START Records

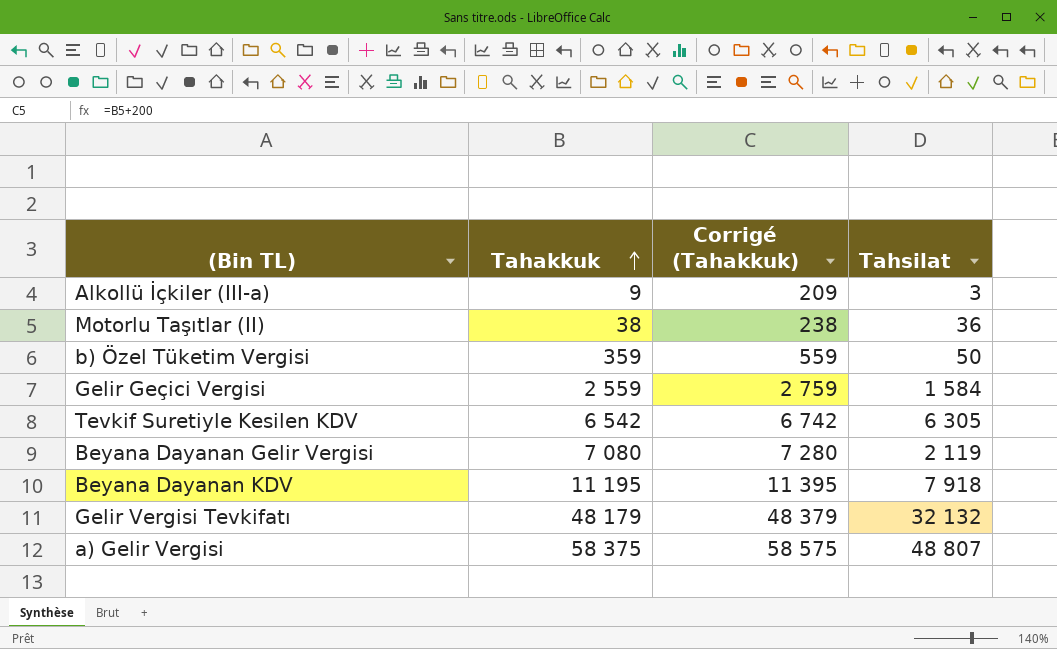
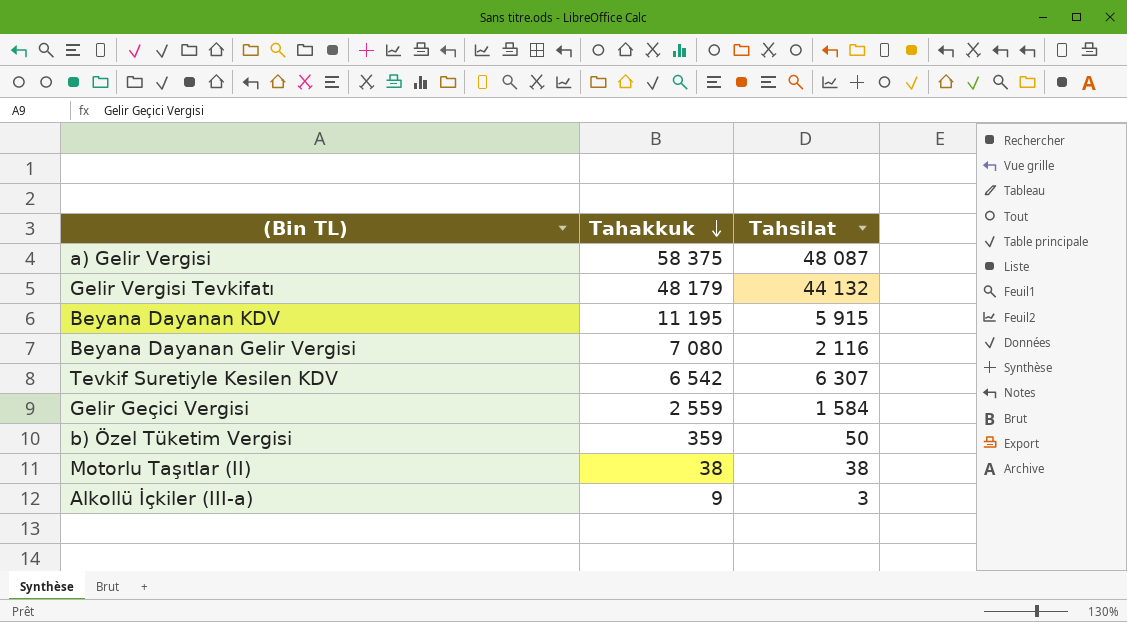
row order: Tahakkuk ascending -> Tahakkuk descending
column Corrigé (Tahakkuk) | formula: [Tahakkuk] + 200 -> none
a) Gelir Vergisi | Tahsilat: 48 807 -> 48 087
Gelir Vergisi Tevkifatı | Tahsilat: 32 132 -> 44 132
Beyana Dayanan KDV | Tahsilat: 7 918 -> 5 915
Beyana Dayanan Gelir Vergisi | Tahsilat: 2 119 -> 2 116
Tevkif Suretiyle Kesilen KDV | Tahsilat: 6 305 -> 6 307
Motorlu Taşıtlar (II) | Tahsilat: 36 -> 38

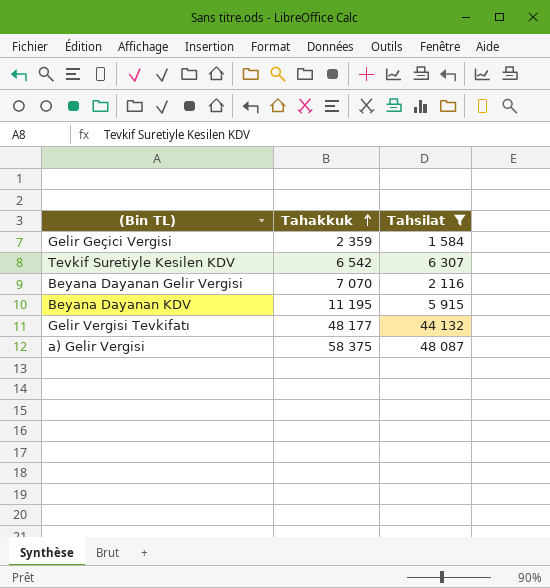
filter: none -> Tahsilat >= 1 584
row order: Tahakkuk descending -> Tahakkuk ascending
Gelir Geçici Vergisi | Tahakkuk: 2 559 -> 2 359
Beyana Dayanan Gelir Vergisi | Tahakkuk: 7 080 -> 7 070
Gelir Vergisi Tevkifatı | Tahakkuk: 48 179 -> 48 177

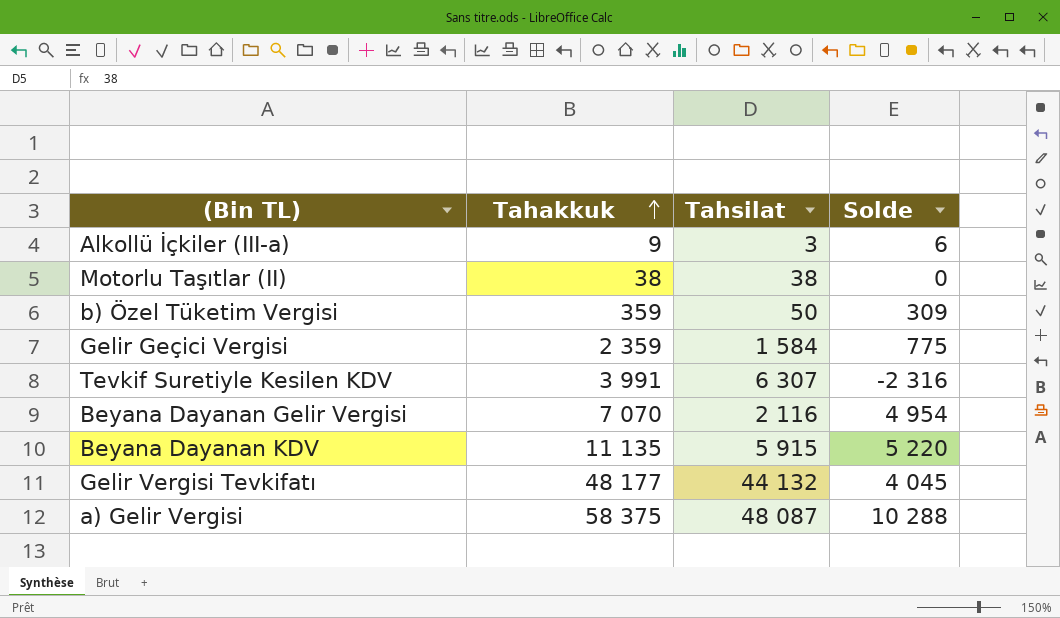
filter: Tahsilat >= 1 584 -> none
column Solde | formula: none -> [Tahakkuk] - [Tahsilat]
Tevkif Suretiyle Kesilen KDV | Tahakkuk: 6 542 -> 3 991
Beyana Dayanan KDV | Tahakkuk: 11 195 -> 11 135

END Records

■ What the task requires ■
What is needed here is an exact repetition of the listing above, pictures excluded.

■ Finished exercise ■
row order: Tahakkuk ascending -> Tahakkuk descending
column Corrigé (Tahakkuk) | formula: [Tahakkuk] + 200 -> none
a) Gelir Vergisi | Tahsilat: 48 807 -> 48 087
Gelir Vergisi Tevkifatı | Tahsilat: 32 132 -> 44 132
Beyana Dayanan KDV | Tahsilat: 7 918 -> 5 915
Beyana Dayanan Gelir Vergisi | Tahsilat: 2 119 -> 2 116
Tevkif Suretiyle Kesilen KDV | Tahsilat: 6 305 -> 6 307
Motorlu Taşıtlar (II) | Tahsilat: 36 -> 38

filter: none -> Tahsilat >= 1 584
row order: Tahakkuk descending -> Tahakkuk ascending
Gelir Geçici Vergisi | Tahakkuk: 2 559 -> 2 359
Beyana Dayanan Gelir Vergisi | Tahakkuk: 7 080 -> 7 070
Gelir Vergisi Tevkifatı | Tahakkuk: 48 179 -> 48 177

filter: Tahsilat >= 1 584 -> none
column Solde | formula: none -> [Tahakkuk] - [Tahsilat]
Tevkif Suretiyle Kesilen KDV | Tahakkuk: 6 542 -> 3 991
Beyana Dayanan KDV | Tahakkuk: 11 195 -> 11 135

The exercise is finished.